The limits are part of the value

The Ask Project is useful partly because its weaknesses are visible. Viewers can see the location, the translator's role, the wording of the question, and the small number of people who happen to answer. That makes it weaker than polling for measurement, but stronger than polished punditry for texture.

Gil-Shuster's Patreon description makes the rule plain: the questions come from viewers, he takes them to Israeli and Palestinian streets, and the content is posted without cutting out answers that make the scene less comfortable. That does not make the project neutral in some impossible perfect sense. It makes the method inspectable.

For a conflict that is often narrated through slogans, inspectable method matters.

Why Gil-Shuster belongs in a durable library

A rebuilt AmazingJews archive should preserve stars, founders, officeholders, and people who invented a durable way of seeing.

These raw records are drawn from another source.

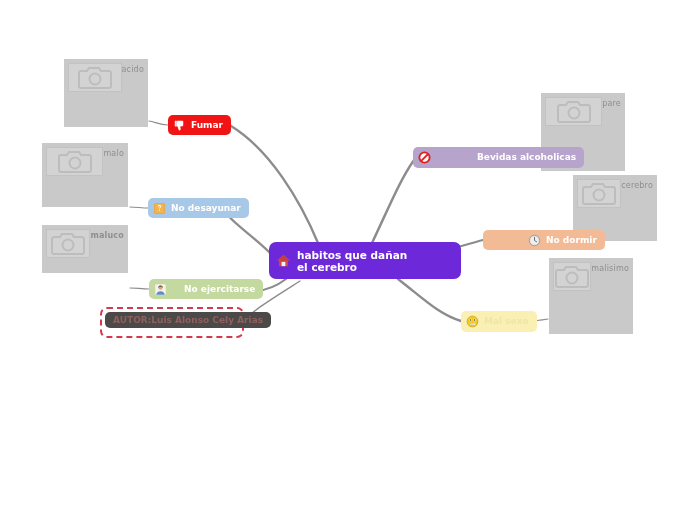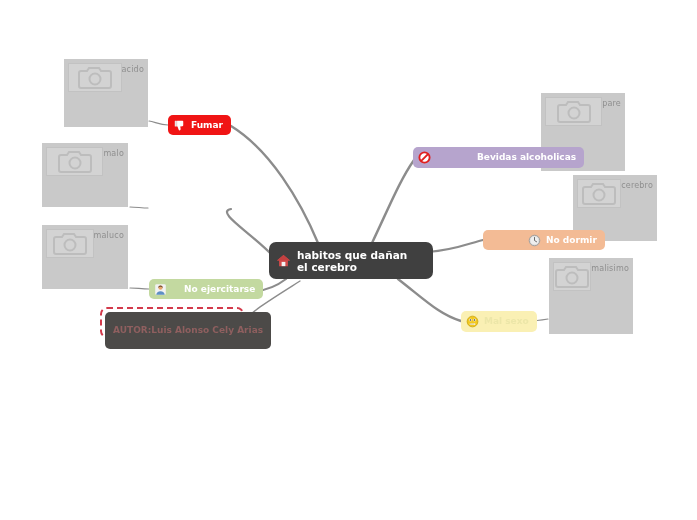--- a/index.html
+++ b/index.html
@@ -78,23 +78,23 @@
     display: block;
   }
   .node .label {
     line-height: 11px;
   }
 
   
   #node-center {
     left: 269px;
     top: 242px;
-    width: 164px;
+    width: 192px;
     height: 37px;
-    background: #404040;
+    background: #6d28d9;
     border-radius: 7px;
     padding: 0 10px 0 7px;
     color: #ffffff;
     font-size: 10.5px;
   }
   #node-center .ico {
     width: 15px;
     height: 15px;
     flex: 0 0 15px;
     margin-right: 6px;
@@ -125,21 +125,21 @@
     background: #c3d9a0;
     color: #ffffff;
     height: 20px;
     gap: 12px;
   }
   #node-autor {
     left: 105px;
     top: 312px;
     background: #4c4a48;
     color: #8f5f5f;
-    height: 37px;
+    height: 16px;
     padding-left: 8px;
   }
   #node-autor-wrap {
     position: absolute;
     left: 100px;
     top: 307px;
     width: 144px;
     height: 31px;
     border: 2px dashed #d33a4b;
     border-radius: 7px;
@@ -218,21 +218,21 @@
   <div class="img-card" style="left:42px; top:143px; width:86px; height:64px;">
     <div class="img-frame">
       <svg class="cam" viewBox="0 0 34 27">
         <path d="M3 7h6l2-3h10l2 3h8a2 2 0 0 1 2 2v13a2 2 0 0 1-2 2H3a2 2 0 0 1-2-2V9a2 2 0 0 1 2-2z" fill="none" stroke="#bdbdbd" stroke-width="2"></path>
         <circle cx="17" cy="15" r="5.5" fill="none" stroke="#bdbdbd" stroke-width="2"></circle>
       </svg>
     </div>
     <div class="img-caption">malo</div>
   </div>
 
-  <div class="img-card" style="left:42px; top:225px; width:86px; height:64px;">
+  <div class="img-card" style="left:42px; top:225px; width:86px; height:48px;font-weight:bold;">
     <div class="img-frame">
       <svg class="cam" viewBox="0 0 34 27">
         <path d="M3 7h6l2-3h10l2 3h8a2 2 0 0 1 2 2v13a2 2 0 0 1-2 2H3a2 2 0 0 1-2-2V9a2 2 0 0 1 2-2z" fill="none" stroke="#bdbdbd" stroke-width="2"></path>
         <circle cx="17" cy="15" r="5.5" fill="none" stroke="#bdbdbd" stroke-width="2"></circle>
       </svg>
     </div>
     <div class="img-caption">maluco</div>
   </div>
 
   <div class="img-card" style="left:541px; top:93px; width:84px; height:78px;">
@@ -275,20 +275,29 @@
   </div>
 
   <div class="node" id="node-fumar">
     <svg class="ico" viewBox="0 0 16 16">
       <path d="M5 2h6.3c.9 0 1.3.5 1.3 1.2v4.4c0 .7-.5 1.2-1.2 1.3L8.9 9.2 9.4 12c.2 1-.4 2-1.4 2-.5 0-.8-.3-1-.8L5.6 9.4 5 9z" fill="#ffffff"></path>
       <rect x="2.2" y="2" width="2.6" height="7.3" rx=".5" fill="#e8e8e8"></rect>
     </svg>
     <span class="label">Fumar</span>
   </div>
 
+  <div class="node" id="node-desayunar">
+    <svg class="ico" viewBox="0 0 16 16">
+      <rect x="1.5" y="1.5" width="13" height="13" rx="1.5" fill="#f0a030"></rect>
+      <rect x="2.6" y="2.6" width="10.8" height="10.8" rx="1" fill="#f5b44c"></rect>
+      <path d="M6 5.6c0-1.1.9-1.8 2-1.8s2 .7 2 1.7c0 1.3-1.6 1.4-1.6 2.6h-1c0-1.6 1.5-1.6 1.5-2.5 0-.5-.4-.8-.9-.8s-.9.3-.9.8z" fill="#ffffff"></path>
+      <rect x="7.3" y="9.3" width="1.3" height="1.3" fill="#ffffff"></rect>
+    </svg>
+    <span class="label">No desayunar</span>
+  </div>
 
   <div class="node" id="node-ejercitarse">
     <svg class="ico" viewBox="0 0 16 16">
       <rect x="1.5" y="1.5" width="13" height="13" rx="1.5" fill="#f2f2f2"></rect>
       <circle cx="8" cy="5.8" r="2.6" fill="#e8a46a"></circle>
       <path d="M8 3.2c1.5 0 2.6 1 2.6 2.2 0 .3-.1.5-.2.6-.4-.9-1.3-1.4-2.4-1.4s-2 .5-2.4 1.4c-.1-.1-.2-.3-.2-.6 0-1.2 1.1-2.2 2.6-2.2z" fill="#6b4a2f"></path>
       <path d="M2.8 14.5c0-2.6 2.3-4.5 5.2-4.5s5.2 1.9 5.2 4.5z" fill="#5e8fc4"></path>
     </svg>
     <span class="label">No ejercitarse</span>
   </div>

Gil-Shuster matters because he built a medium-sized civic tool out of very ordinary materials: a camera, submitted questions, sidewalks, and persistence. He made the conflict speak in the first person. That does not settle the conflict, and it does not absolve viewers from the labor of context. But it does force a cleaner confrontation with how people talk when you ask them what they think.

That is more revealing than many polished panel discussions.

In a region where people constantly speak about each other, that is no small contribution.